Task requirements: In the listing below, locate the line with "font-size: 14px ->" and the line with "none -> <p>With", then output both and everything between them exactly, minus any pictures.

Extracted information:
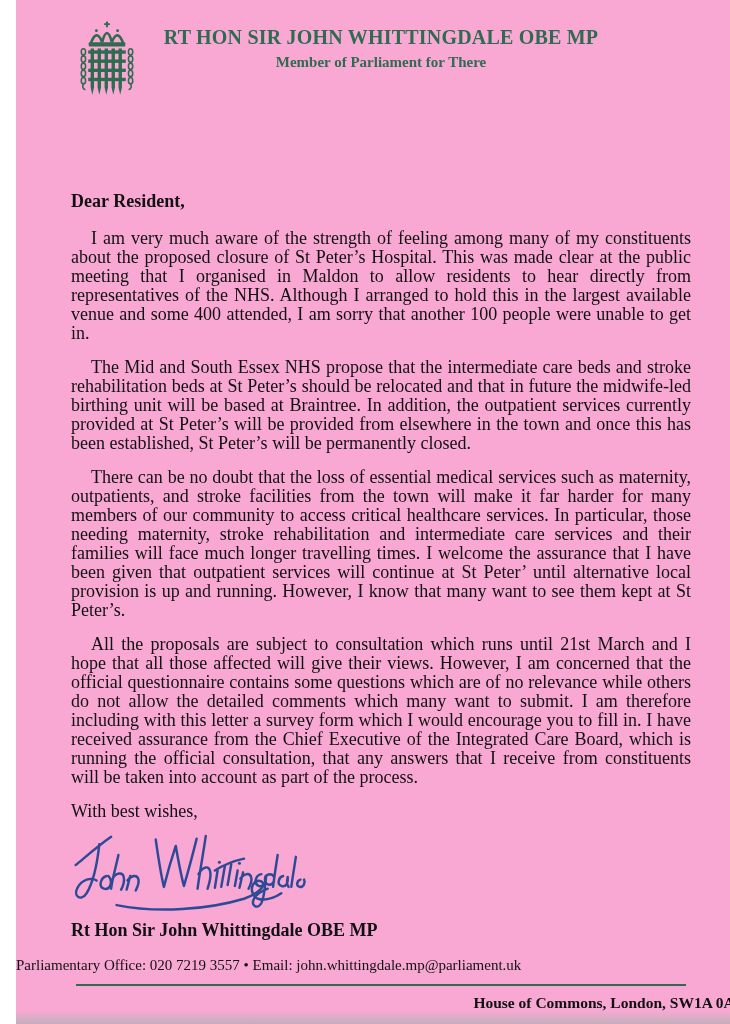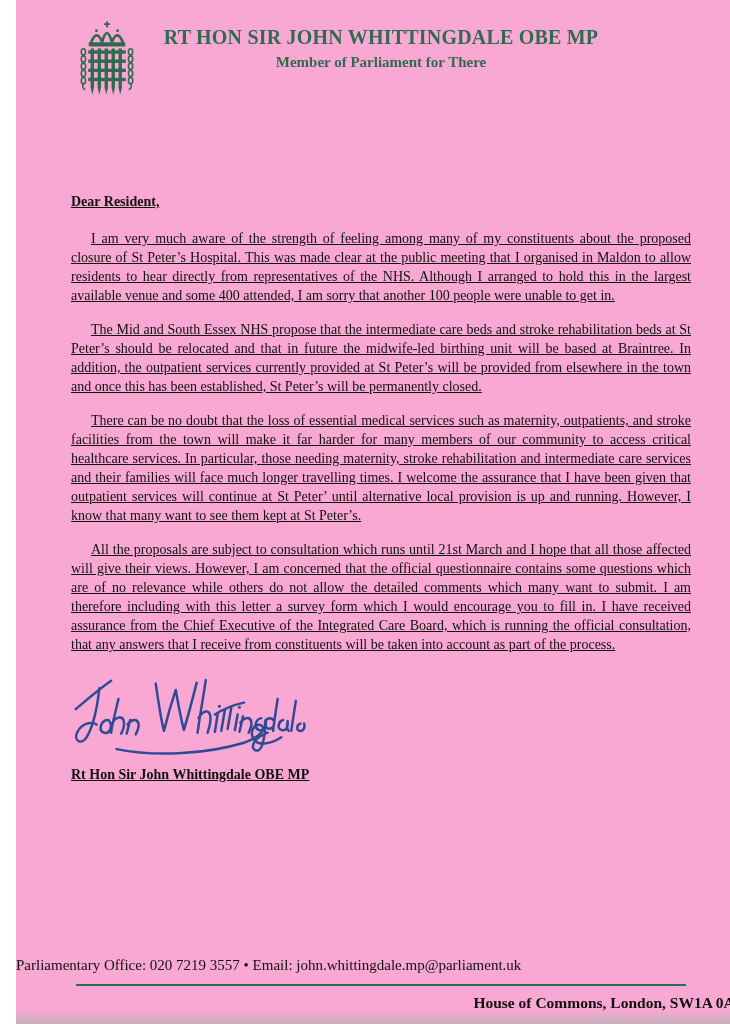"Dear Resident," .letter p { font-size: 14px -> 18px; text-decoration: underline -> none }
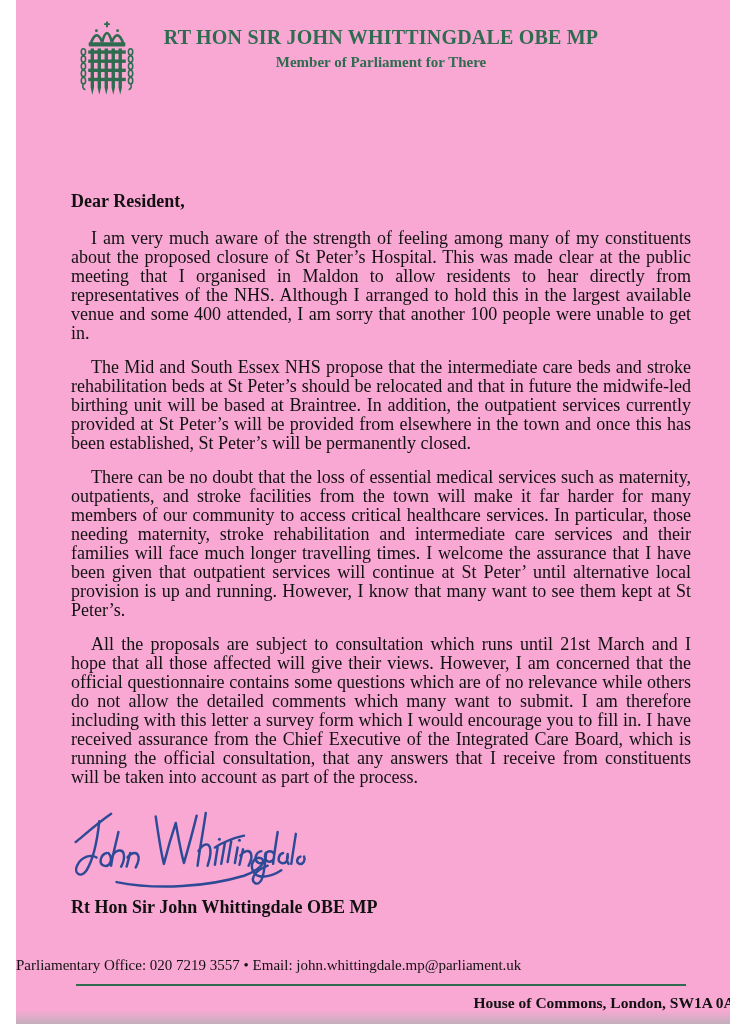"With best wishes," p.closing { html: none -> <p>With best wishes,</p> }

* * *

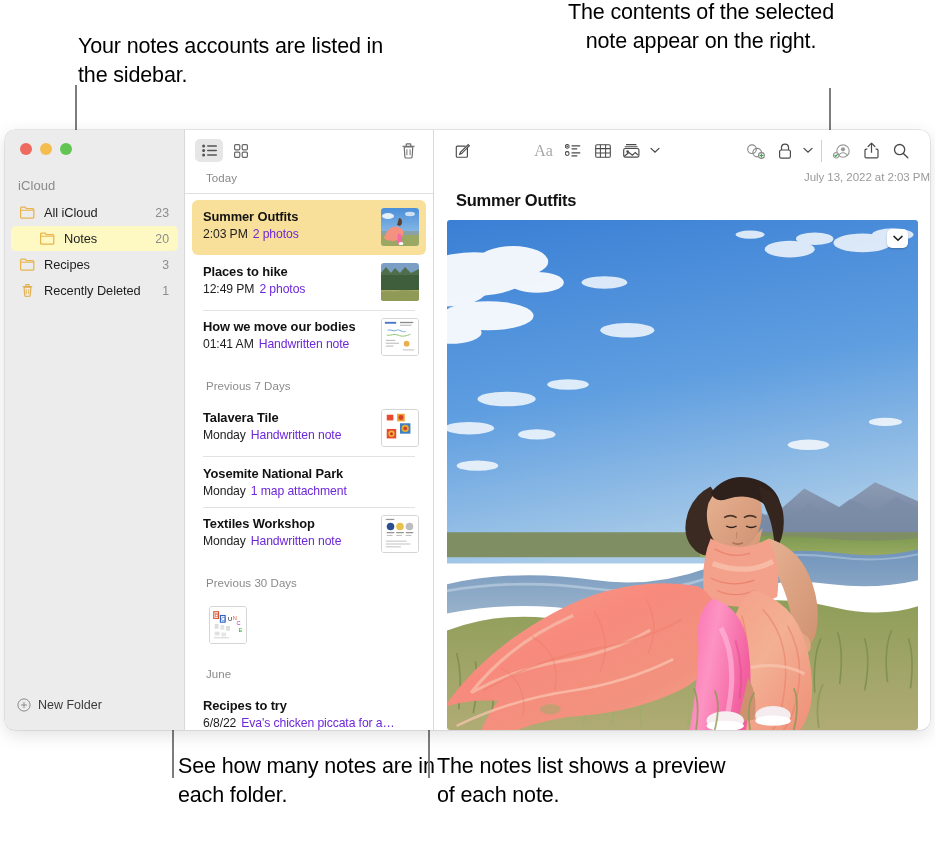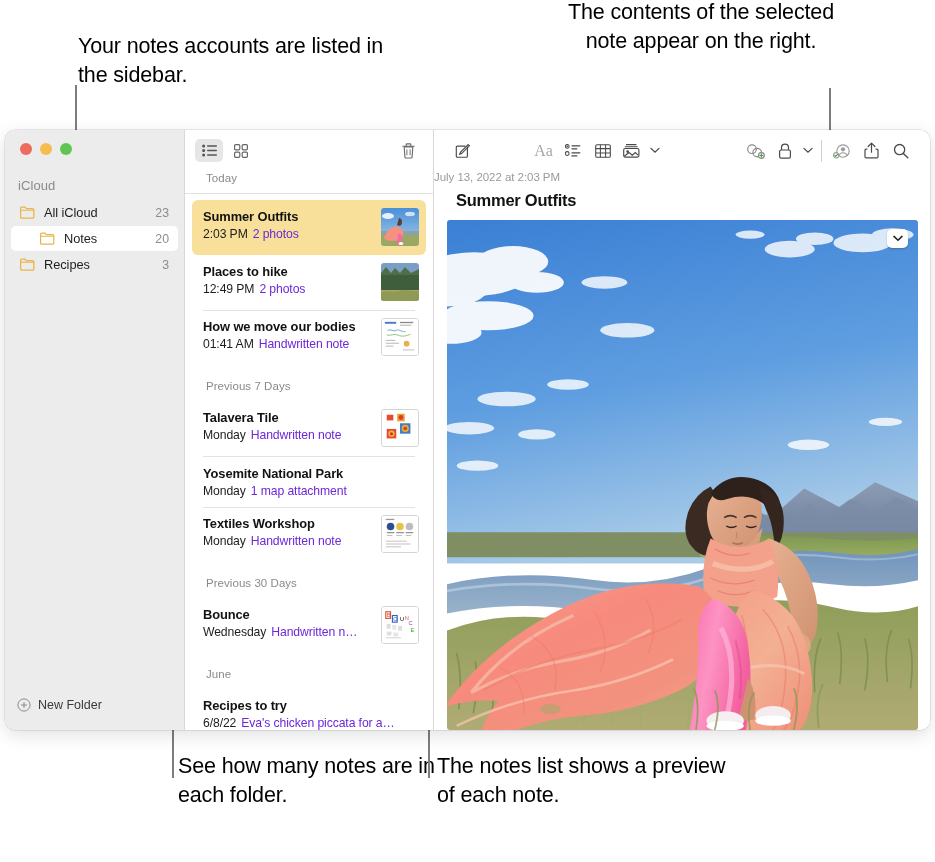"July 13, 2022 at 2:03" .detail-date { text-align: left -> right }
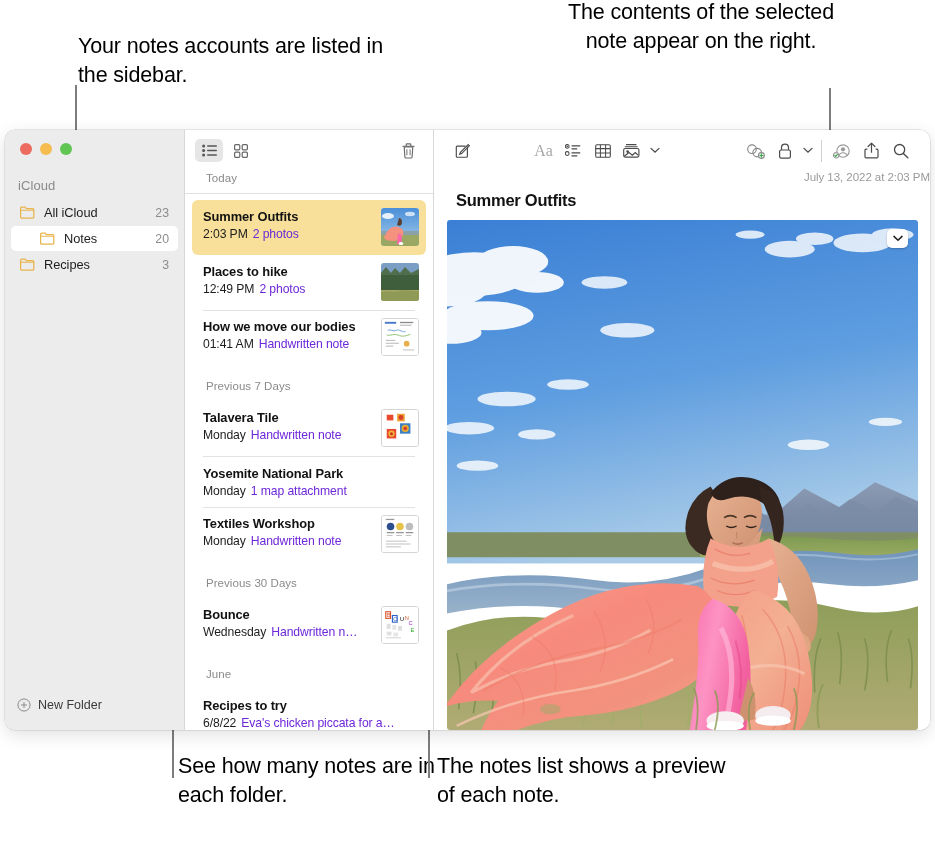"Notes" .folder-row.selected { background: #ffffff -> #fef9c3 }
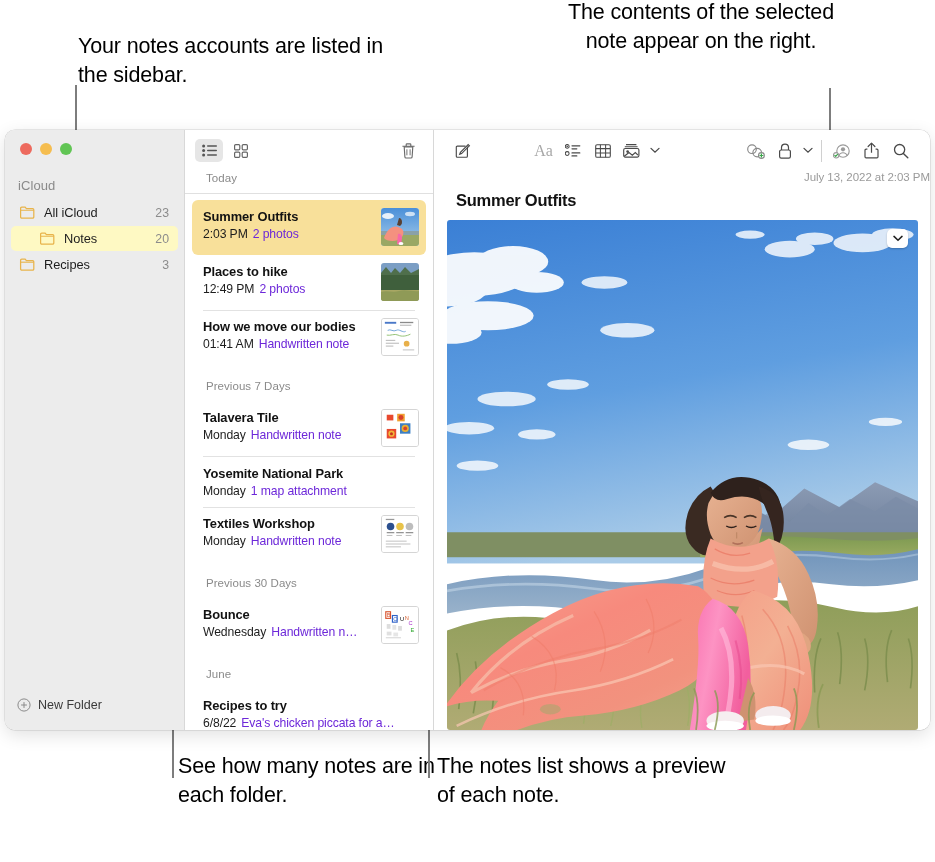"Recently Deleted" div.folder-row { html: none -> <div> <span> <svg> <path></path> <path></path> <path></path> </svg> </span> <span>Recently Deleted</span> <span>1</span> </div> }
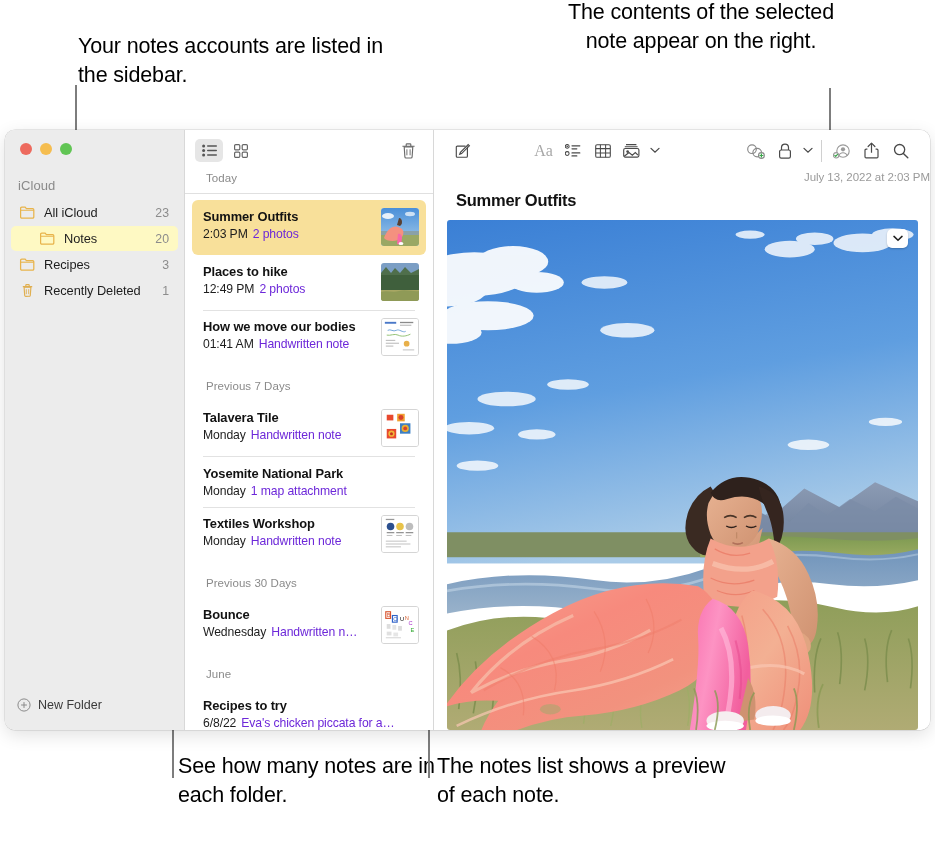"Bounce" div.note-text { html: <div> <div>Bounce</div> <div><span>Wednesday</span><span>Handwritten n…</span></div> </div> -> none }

Output for this exercise:
"Dear Resident," .letter p { font-size: 14px -> 18px; text-decoration: underline -> none }
"With best wishes," p.closing { html: none -> <p>With best wishes,</p> }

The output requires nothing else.